残酷な生き物

うさぎとちょこれいとさんとこでjanvierさんとyukattiさんがお話してるの見てhttp://d.hatena.ne.jp/janvier/comment?date=20070509#c
ムラムラと読みたくなった本。*1

春にして君を離れ (ハヤカワ文庫―クリスティー文庫)

春にして君を離れ (ハヤカワ文庫―クリスティー文庫)

いや、これ高校生の頃にも読んでるんですが、その頃は退屈な小説としか思えず・・・。
小学校高学年から中高生にかけて1番好きだったミステリィ作家がアガサ・クリスティーで、ポアロ最後の事件のカーテン (ハヤカワ文庫―クリスティー文庫)が発表されたのがちょうど中三の冬でリアルタイムで買って読んだ記憶があるから、中学くらいまでで彼女のめぼしい作品はほとんど読破してて、春にして君を離れがミステリィじゃないことも知ってたけど、それでもクリスティーの作品ってだけで、読んではみたものの、当時のお子様なアタシにはこの小説は大人過ぎたんだよなあ。
自分が主人公ジョーンと同じくらいの年齢になった今読み返してみて、しんしんと心が凍るくらいの怖さを感じました。ミステリィにおいてもクリスティーの上手さってのは際立っていて、何がすごいって人間の観察力とその描写力がすごいんだよね。だからこれと言ったトリックが使われてないような作品でも、巧みなミスディレクションで読者を実に上手いこと誘導して読ませちゃう。
おそらく20世紀最高の流行作家であろう彼女だけど、もしもミステリィを書かなかったのなら?なんて事を考えてしまうくらいのすごい小説でした。
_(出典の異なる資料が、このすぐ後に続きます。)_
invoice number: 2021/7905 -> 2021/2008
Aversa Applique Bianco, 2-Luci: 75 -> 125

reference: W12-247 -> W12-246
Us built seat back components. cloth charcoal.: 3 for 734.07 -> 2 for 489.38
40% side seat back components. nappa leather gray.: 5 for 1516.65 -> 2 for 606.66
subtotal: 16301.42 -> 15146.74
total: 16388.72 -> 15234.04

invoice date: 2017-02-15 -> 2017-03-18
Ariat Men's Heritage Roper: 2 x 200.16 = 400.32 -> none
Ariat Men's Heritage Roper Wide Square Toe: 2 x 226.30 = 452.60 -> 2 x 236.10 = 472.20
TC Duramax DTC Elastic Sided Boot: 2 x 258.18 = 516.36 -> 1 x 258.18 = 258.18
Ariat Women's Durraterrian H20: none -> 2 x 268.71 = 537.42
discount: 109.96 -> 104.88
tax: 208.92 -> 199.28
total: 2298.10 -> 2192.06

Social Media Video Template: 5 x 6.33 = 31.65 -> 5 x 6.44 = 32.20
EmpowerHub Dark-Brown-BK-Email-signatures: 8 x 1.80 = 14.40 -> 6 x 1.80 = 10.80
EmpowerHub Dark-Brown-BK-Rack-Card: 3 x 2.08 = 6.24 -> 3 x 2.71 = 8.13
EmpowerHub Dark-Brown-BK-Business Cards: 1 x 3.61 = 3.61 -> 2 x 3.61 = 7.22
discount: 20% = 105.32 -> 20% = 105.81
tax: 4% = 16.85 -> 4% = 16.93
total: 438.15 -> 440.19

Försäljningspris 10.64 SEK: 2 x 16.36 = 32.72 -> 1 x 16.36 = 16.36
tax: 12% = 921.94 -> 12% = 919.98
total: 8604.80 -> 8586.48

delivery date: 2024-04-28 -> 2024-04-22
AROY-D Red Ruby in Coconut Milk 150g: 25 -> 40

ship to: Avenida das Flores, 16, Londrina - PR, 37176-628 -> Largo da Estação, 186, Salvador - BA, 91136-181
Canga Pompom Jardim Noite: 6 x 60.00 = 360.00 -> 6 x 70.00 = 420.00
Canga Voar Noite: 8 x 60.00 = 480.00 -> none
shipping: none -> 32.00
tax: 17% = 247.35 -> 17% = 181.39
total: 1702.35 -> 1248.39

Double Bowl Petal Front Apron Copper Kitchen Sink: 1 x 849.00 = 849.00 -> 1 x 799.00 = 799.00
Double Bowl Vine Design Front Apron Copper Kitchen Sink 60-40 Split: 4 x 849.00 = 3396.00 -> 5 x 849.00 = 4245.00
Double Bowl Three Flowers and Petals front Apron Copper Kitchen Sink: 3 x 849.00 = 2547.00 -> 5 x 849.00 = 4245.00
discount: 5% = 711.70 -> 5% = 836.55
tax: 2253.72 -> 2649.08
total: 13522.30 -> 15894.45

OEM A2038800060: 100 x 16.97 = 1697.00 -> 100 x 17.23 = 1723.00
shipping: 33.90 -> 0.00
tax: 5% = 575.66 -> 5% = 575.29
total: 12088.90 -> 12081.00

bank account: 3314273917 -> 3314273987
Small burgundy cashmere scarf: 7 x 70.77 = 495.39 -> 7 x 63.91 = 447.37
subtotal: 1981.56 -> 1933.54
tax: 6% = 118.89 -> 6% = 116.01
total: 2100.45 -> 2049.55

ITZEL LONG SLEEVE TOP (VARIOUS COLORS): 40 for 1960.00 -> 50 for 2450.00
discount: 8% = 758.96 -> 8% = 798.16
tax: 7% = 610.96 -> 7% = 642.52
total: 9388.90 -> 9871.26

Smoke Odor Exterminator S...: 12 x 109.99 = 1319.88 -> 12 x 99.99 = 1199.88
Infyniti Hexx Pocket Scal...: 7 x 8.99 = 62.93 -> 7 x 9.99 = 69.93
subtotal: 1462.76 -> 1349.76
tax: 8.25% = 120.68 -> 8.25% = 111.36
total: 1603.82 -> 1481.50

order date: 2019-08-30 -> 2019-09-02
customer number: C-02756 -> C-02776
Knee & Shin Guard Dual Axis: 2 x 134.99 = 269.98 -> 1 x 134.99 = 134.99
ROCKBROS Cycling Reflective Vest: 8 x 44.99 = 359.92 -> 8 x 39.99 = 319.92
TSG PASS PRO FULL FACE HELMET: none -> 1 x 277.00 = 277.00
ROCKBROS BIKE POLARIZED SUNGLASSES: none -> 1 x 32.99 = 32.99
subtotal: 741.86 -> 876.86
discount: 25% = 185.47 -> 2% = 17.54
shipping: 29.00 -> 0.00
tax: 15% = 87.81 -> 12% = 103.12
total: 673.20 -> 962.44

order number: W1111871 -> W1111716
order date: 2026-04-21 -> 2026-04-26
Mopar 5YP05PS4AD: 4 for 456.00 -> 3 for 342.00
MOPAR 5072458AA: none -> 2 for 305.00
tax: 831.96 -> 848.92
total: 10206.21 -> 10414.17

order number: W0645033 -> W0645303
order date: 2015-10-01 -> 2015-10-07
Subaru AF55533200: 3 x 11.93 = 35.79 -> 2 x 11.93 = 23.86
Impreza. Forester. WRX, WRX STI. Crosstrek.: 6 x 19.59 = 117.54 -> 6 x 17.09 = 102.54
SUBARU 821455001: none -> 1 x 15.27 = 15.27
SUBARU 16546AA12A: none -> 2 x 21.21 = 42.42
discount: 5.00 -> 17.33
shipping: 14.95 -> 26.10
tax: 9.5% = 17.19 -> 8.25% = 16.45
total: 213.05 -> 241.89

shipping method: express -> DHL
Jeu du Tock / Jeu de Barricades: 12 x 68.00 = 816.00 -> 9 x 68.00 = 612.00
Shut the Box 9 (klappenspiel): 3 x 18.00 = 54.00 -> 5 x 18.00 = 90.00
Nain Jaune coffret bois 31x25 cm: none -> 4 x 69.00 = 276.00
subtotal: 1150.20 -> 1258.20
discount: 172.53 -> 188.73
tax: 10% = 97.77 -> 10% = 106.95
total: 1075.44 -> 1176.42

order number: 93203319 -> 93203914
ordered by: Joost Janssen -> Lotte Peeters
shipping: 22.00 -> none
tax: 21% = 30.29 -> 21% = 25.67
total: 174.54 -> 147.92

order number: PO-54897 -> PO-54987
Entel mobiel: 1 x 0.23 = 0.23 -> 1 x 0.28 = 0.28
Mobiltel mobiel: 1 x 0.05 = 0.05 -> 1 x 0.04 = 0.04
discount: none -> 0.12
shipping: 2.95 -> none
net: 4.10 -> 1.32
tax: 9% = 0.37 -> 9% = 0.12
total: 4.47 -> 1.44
この「春にして君を離れ」は。

大抵の人は程度の差こそあれ、ジョーンのような部分を持ち合わせていると思うのよね。「貴方のためを思うからこそ〜」って言いながら実は自分が可愛いだけみたいなさ。そしてこの本を読んで、それに気付ける自分にどこかでホッとして少しだけ救われた気持ちになれる。『だから自分はジョーンとは違うんだ』と思って安心する。
それもまた恐ろしいことだよなあ。人間って自分よりも悲惨なものを見て安心する残酷な生き物なんだってこと?クリスティーって本当にどんだけ怖い人なんだろう。

*1:お二人の読まれてる本はいつも参考にさせて頂いてます。大聖堂すごく面白かったです。